### WHAT IS REQUIRED:
Your answer must be the full set of entries, repeated exactly.

┌─ SUPPLIED ENTRIES

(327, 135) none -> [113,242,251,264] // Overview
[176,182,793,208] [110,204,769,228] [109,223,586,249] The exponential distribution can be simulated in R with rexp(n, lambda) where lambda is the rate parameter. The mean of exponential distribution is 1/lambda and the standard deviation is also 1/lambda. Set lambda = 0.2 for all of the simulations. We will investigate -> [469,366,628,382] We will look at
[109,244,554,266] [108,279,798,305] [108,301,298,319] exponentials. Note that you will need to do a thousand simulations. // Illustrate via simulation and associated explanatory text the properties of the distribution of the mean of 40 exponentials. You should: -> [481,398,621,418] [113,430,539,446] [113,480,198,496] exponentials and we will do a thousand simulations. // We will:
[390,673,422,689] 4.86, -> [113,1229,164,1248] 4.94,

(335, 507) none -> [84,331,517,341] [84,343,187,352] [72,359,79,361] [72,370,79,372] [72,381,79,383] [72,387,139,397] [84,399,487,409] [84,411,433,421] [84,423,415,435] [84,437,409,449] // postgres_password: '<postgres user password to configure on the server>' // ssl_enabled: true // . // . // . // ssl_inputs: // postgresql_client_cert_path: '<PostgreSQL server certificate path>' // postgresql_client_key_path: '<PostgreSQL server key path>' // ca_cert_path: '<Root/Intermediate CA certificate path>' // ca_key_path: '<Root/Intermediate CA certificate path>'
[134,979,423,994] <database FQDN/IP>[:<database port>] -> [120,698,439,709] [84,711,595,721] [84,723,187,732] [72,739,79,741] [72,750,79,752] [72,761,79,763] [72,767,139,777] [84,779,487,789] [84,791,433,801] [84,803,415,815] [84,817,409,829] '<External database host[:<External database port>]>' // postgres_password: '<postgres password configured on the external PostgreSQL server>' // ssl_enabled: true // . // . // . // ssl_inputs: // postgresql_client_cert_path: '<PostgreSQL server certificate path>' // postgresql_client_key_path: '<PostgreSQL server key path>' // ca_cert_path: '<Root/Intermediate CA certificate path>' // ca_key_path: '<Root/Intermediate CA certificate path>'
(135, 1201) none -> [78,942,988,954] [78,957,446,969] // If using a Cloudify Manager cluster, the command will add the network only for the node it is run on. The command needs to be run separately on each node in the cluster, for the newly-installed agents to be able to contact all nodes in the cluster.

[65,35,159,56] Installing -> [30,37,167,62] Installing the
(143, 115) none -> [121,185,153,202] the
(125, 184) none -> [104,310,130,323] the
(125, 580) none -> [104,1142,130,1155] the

└─

### TASK RESULT:
(327, 135) none -> [113,242,251,264] // Overview
[176,182,793,208] [110,204,769,228] [109,223,586,249] The exponential distribution can be simulated in R with rexp(n, lambda) where lambda is the rate parameter. The mean of exponential distribution is 1/lambda and the standard deviation is also 1/lambda. Set lambda = 0.2 for all of the simulations. We will investigate -> [469,366,628,382] We will look at
[109,244,554,266] [108,279,798,305] [108,301,298,319] exponentials. Note that you will need to do a thousand simulations. // Illustrate via simulation and associated explanatory text the properties of the distribution of the mean of 40 exponentials. You should: -> [481,398,621,418] [113,430,539,446] [113,480,198,496] exponentials and we will do a thousand simulations. // We will:
[390,673,422,689] 4.86, -> [113,1229,164,1248] 4.94,

(335, 507) none -> [84,331,517,341] [84,343,187,352] [72,359,79,361] [72,370,79,372] [72,381,79,383] [72,387,139,397] [84,399,487,409] [84,411,433,421] [84,423,415,435] [84,437,409,449] // postgres_password: '<postgres user password to configure on the server>' // ssl_enabled: true // . // . // . // ssl_inputs: // postgresql_client_cert_path: '<PostgreSQL server certificate path>' // postgresql_client_key_path: '<PostgreSQL server key path>' // ca_cert_path: '<Root/Intermediate CA certificate path>' // ca_key_path: '<Root/Intermediate CA certificate path>'
[134,979,423,994] <database FQDN/IP>[:<database port>] -> [120,698,439,709] [84,711,595,721] [84,723,187,732] [72,739,79,741] [72,750,79,752] [72,761,79,763] [72,767,139,777] [84,779,487,789] [84,791,433,801] [84,803,415,815] [84,817,409,829] '<External database host[:<External database port>]>' // postgres_password: '<postgres password configured on the external PostgreSQL server>' // ssl_enabled: true // . // . // . // ssl_inputs: // postgresql_client_cert_path: '<PostgreSQL server certificate path>' // postgresql_client_key_path: '<PostgreSQL server key path>' // ca_cert_path: '<Root/Intermediate CA certificate path>' // ca_key_path: '<Root/Intermediate CA certificate path>'
(135, 1201) none -> [78,942,988,954] [78,957,446,969] // If using a Cloudify Manager cluster, the command will add the network only for the node it is run on. The command needs to be run separately on each node in the cluster, for the newly-installed agents to be able to contact all nodes in the cluster.

[65,35,159,56] Installing -> [30,37,167,62] Installing the
(143, 115) none -> [121,185,153,202] the
(125, 184) none -> [104,310,130,323] the
(125, 580) none -> [104,1142,130,1155] the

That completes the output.